TASK PROMPT –
The records below are to be transcribed exactly from their first line to the line that has "ordered by: Pedro Cortés -> Rafael Peña", inclusive, with every picture omitted.

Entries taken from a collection
┌──
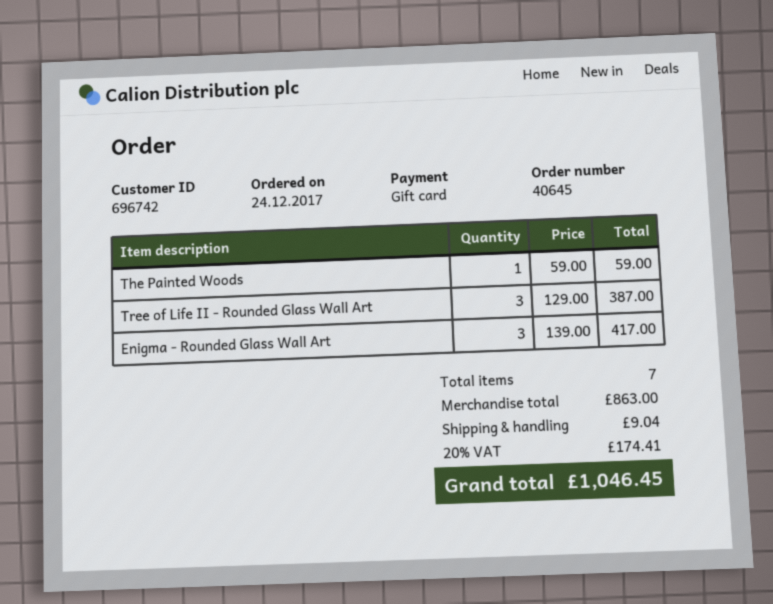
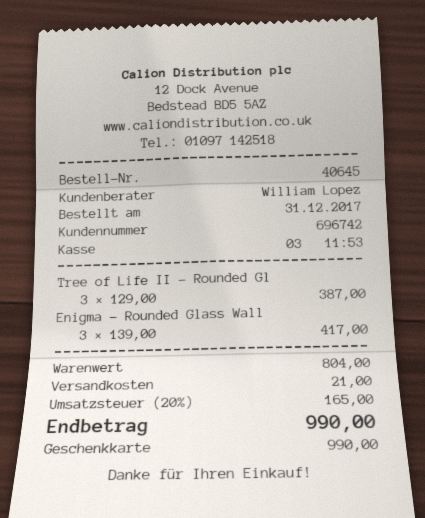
order date: 2017-12-24 -> 2017-12-31
The Painted Woods: 1 x 59.00 = 59.00 -> none
subtotal: 863.00 -> 804.00
shipping: 9.04 -> 21.00
tax: 20% = 174.41 -> 20% = 165.00
total: 1046.45 -> 990.00

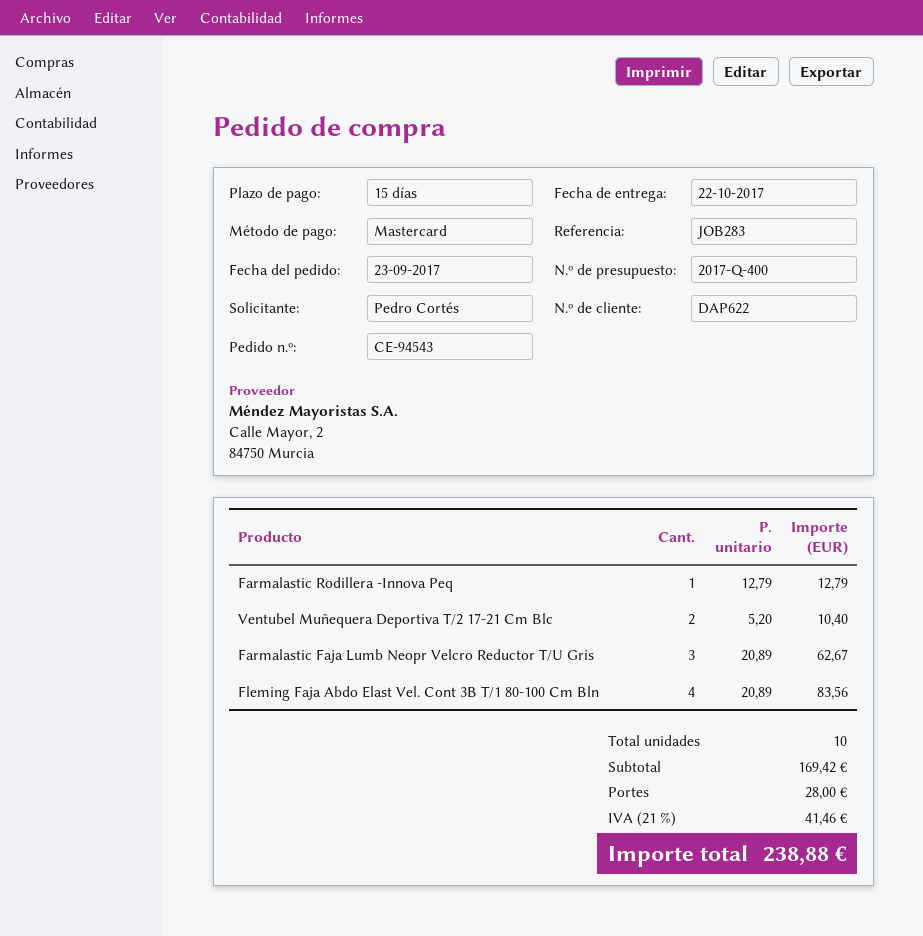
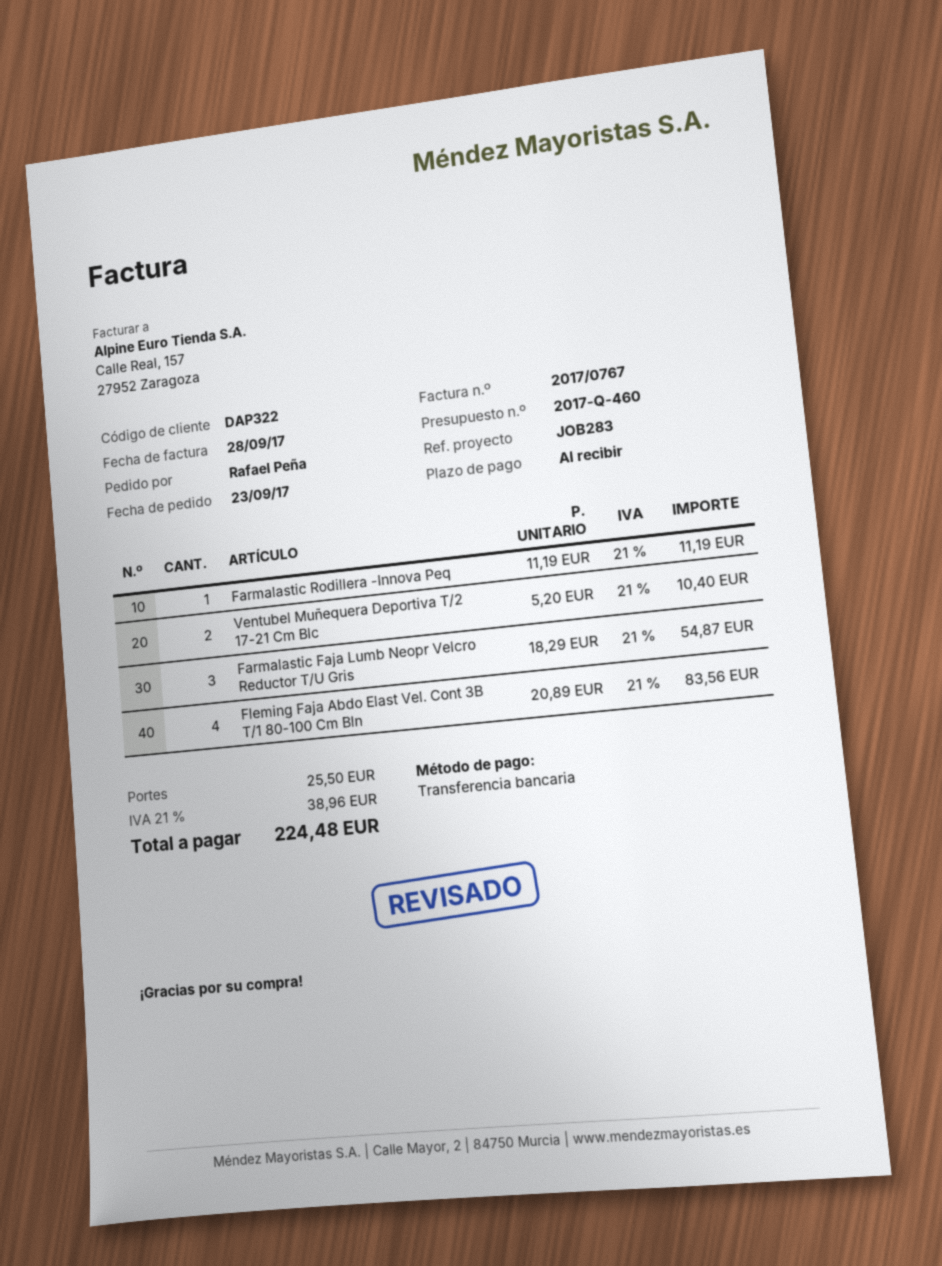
quote number: 2017-Q-400 -> 2017-Q-460
payment terms: 15 days -> on receipt
customer number: DAP622 -> DAP322
ordered by: Pedro Cortés -> Rafael Peña
payment method: Mastercard -> bank transfer
Farmalastic Rodillera -Innova Peq: 1 x 12.79 = 12.79 -> 1 x 11.19 = 11.19
Farmalastic Faja Lumb Neopr Velcro Reductor T/U Gris: 3 x 20.89 = 62.67 -> 3 x 18.29 = 54.87
shipping: 28.00 -> 25.50
tax: 21% = 41.46 -> 21% = 38.96
total: 238.88 -> 224.48

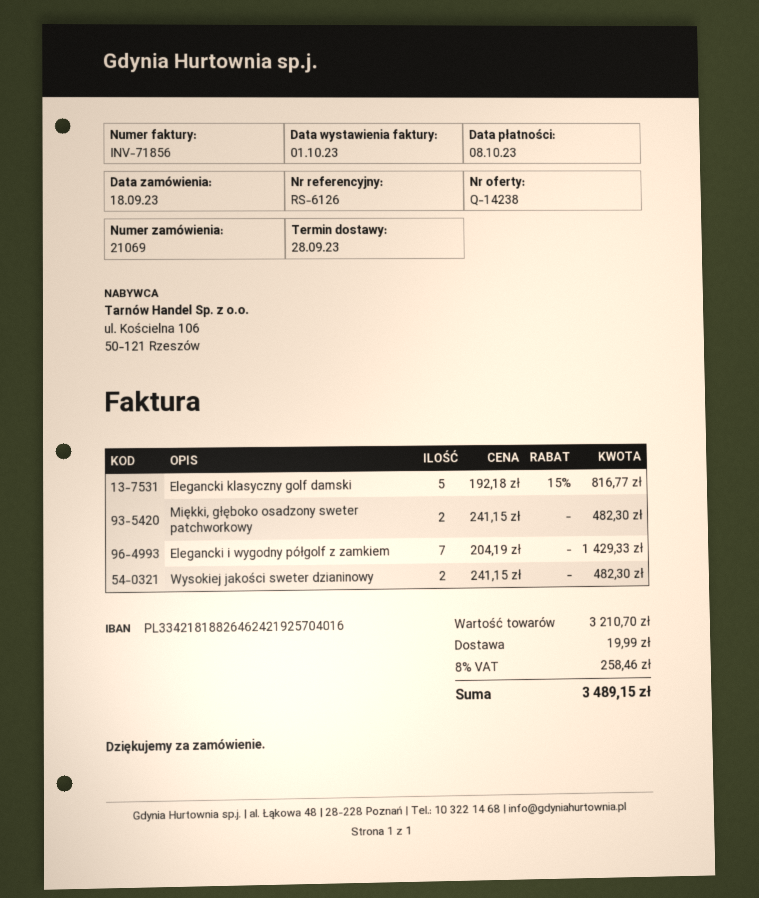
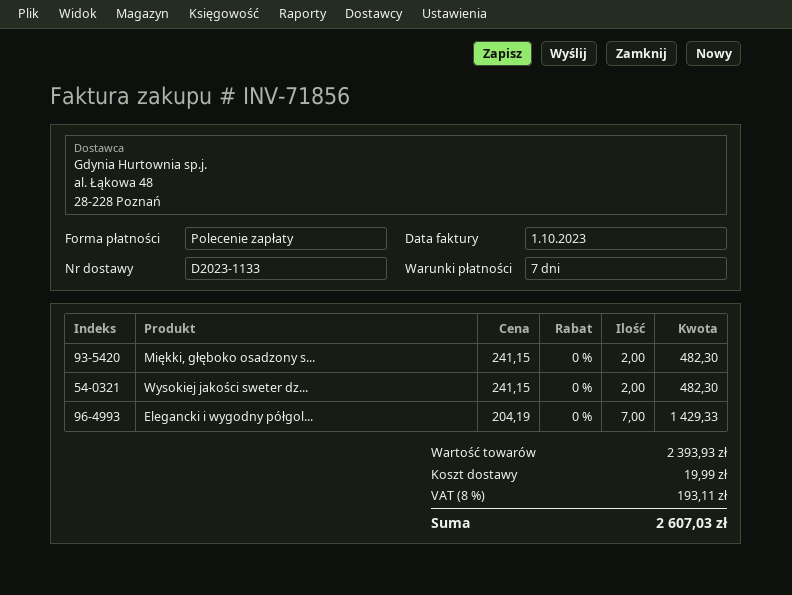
Elegancki klasyczny golf damski: 5 x 192.18 - 15% = 816.77 -> none
subtotal: 3210.70 -> 2393.93
tax: 8% = 258.46 -> 8% = 193.11
total: 3489.15 -> 2607.03

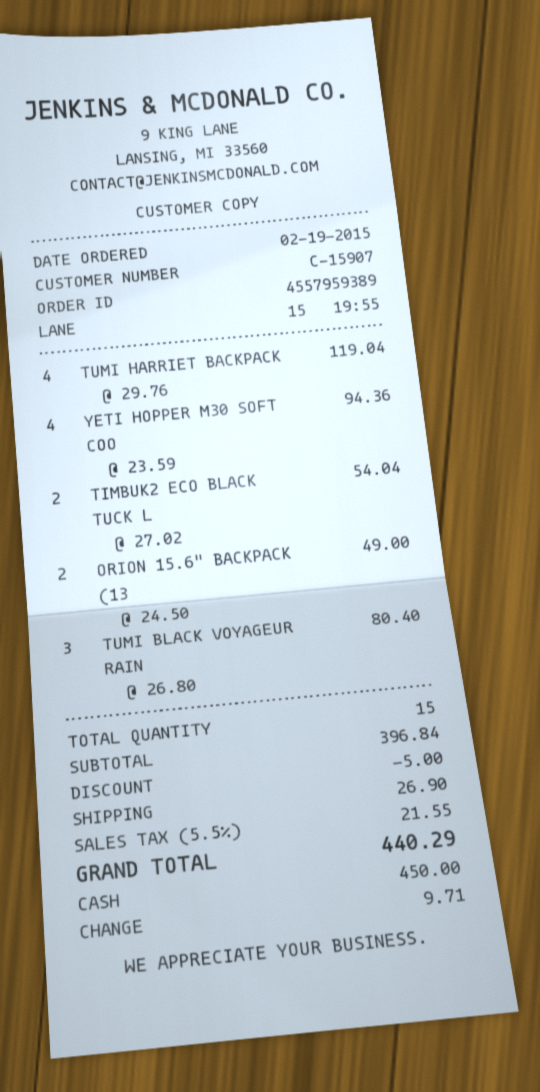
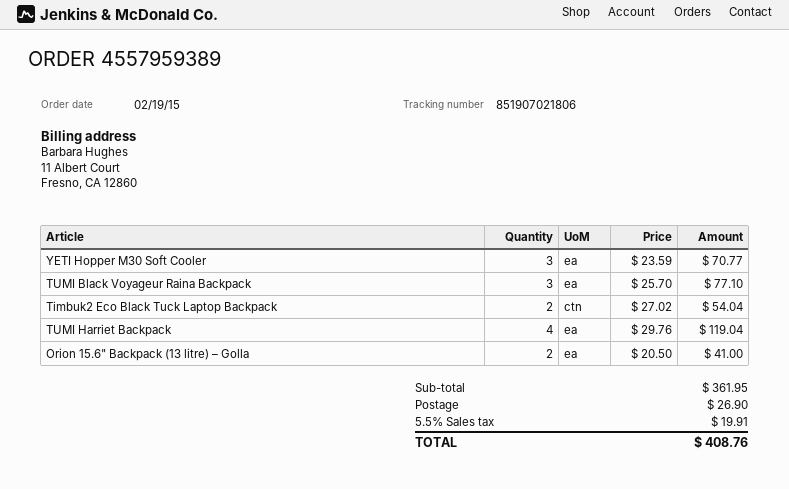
YETI HOPPER M30 SOFT COO: 4 x 23.59 = 94.36 -> 3 x 23.59 = 70.77
ORION 15.6" BACKPACK (13: 2 x 24.50 = 49.00 -> 2 x 20.50 = 41.00
TUMI BLACK VOYAGEUR RAIN: 3 x 26.80 = 80.40 -> 3 x 25.70 = 77.10
subtotal: 396.84 -> 361.95
discount: 5.00 -> none
tax: 5.5% = 21.55 -> 5.5% = 19.91
total: 440.29 -> 408.76

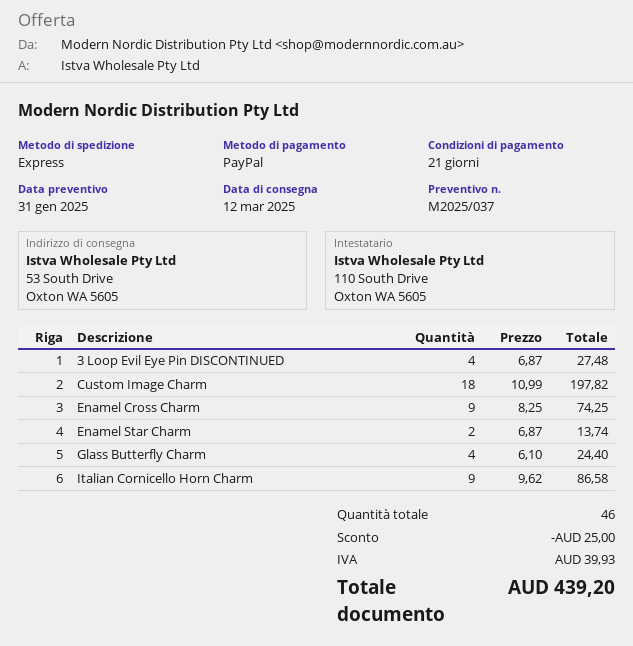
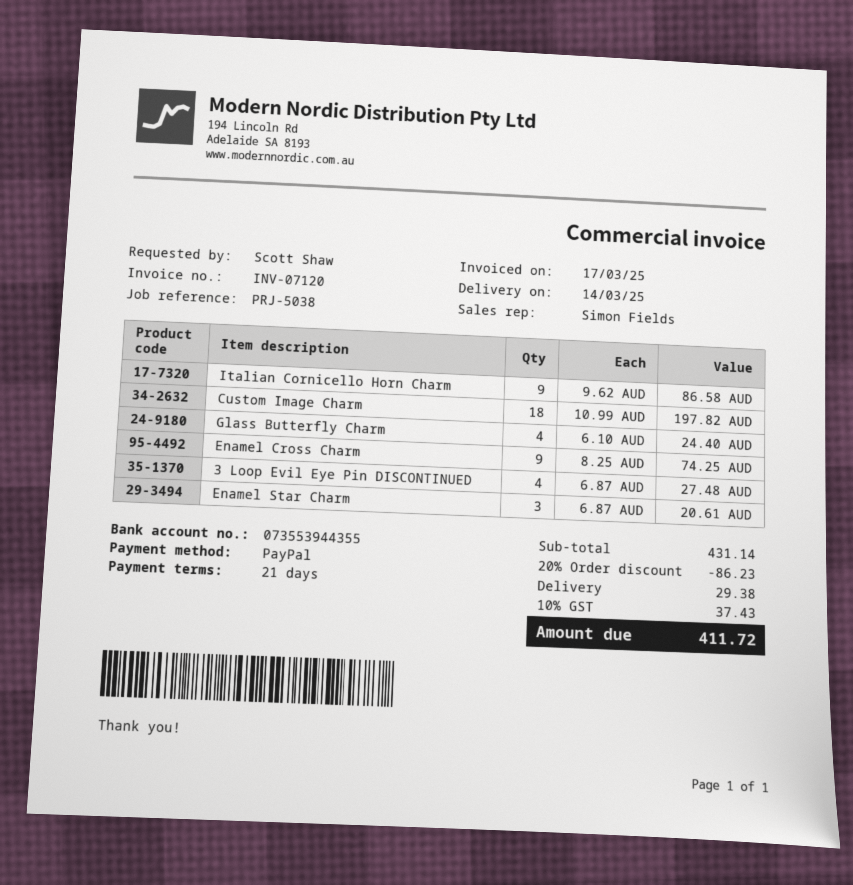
delivery date: 2025-03-12 -> 2025-03-14
Enamel Star Charm: 2 x 6.87 = 13.74 -> 3 x 6.87 = 20.61
discount: 25.00 -> 86.23
shipping: none -> 29.38
tax: 39.93 -> 37.43
total: 439.20 -> 411.72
└──
TASK RESPONSE –
order date: 2017-12-24 -> 2017-12-31
The Painted Woods: 1 x 59.00 = 59.00 -> none
subtotal: 863.00 -> 804.00
shipping: 9.04 -> 21.00
tax: 20% = 174.41 -> 20% = 165.00
total: 1046.45 -> 990.00

quote number: 2017-Q-400 -> 2017-Q-460
payment terms: 15 days -> on receipt
customer number: DAP622 -> DAP322
ordered by: Pedro Cortés -> Rafael Peña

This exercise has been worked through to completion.